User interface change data
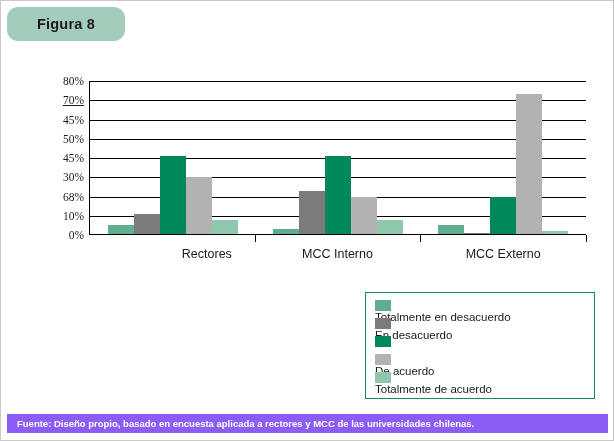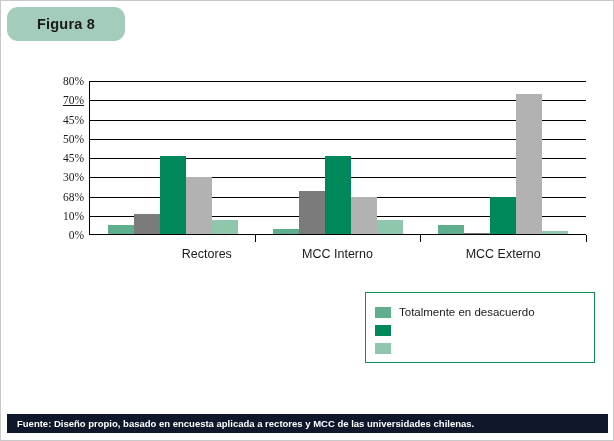"Totalmente en desacuerdo" .legend-row { align-items: flex-end -> flex-start; flex-direction: none -> column }
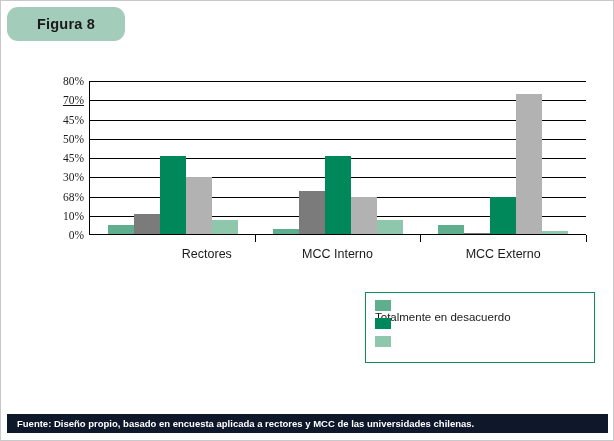"En desacuerdo" div.legend-row { html: none -> <div> <span></span> <span>En desacuerdo</span> </div> }
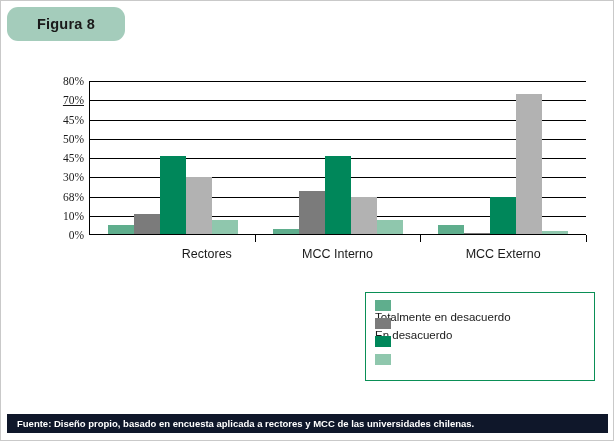"De acuerdo" div.legend-row { html: none -> <div> <span></span> <span>De acuerdo</span> </div> }
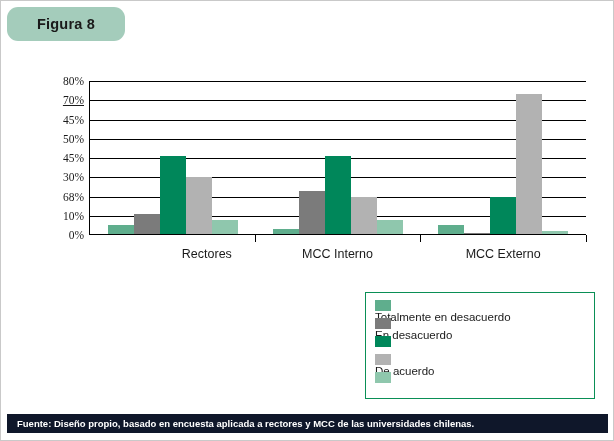"Totalmente de acuerdo" span.legend-text { html: none -> <span>Totalmente de acuerdo</span> }
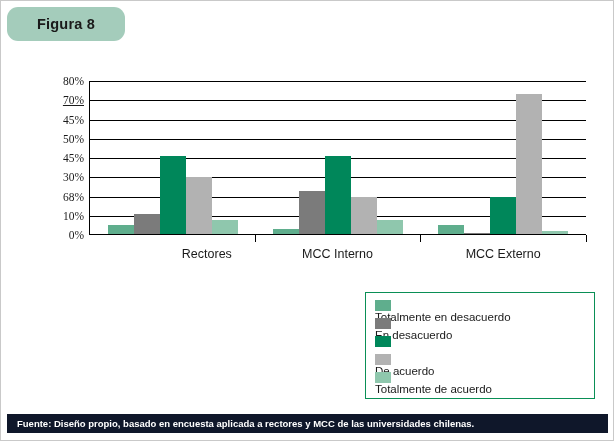"Fuente: Diseño propio, basado en" div.footer-band { background: #0f172a -> #8b5cf6 }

» ASSIGNED TASK
The records above must be retyped exactly. Please omit the pictures.

» SOLVED PROBLEM
"Totalmente en desacuerdo" .legend-row { align-items: flex-end -> flex-start; flex-direction: none -> column }
"En desacuerdo" div.legend-row { html: none -> <div> <span></span> <span>En desacuerdo</span> </div> }
"De acuerdo" div.legend-row { html: none -> <div> <span></span> <span>De acuerdo</span> </div> }
"Totalmente de acuerdo" span.legend-text { html: none -> <span>Totalmente de acuerdo</span> }
"Fuente: Diseño propio, basado en" div.footer-band { background: #0f172a -> #8b5cf6 }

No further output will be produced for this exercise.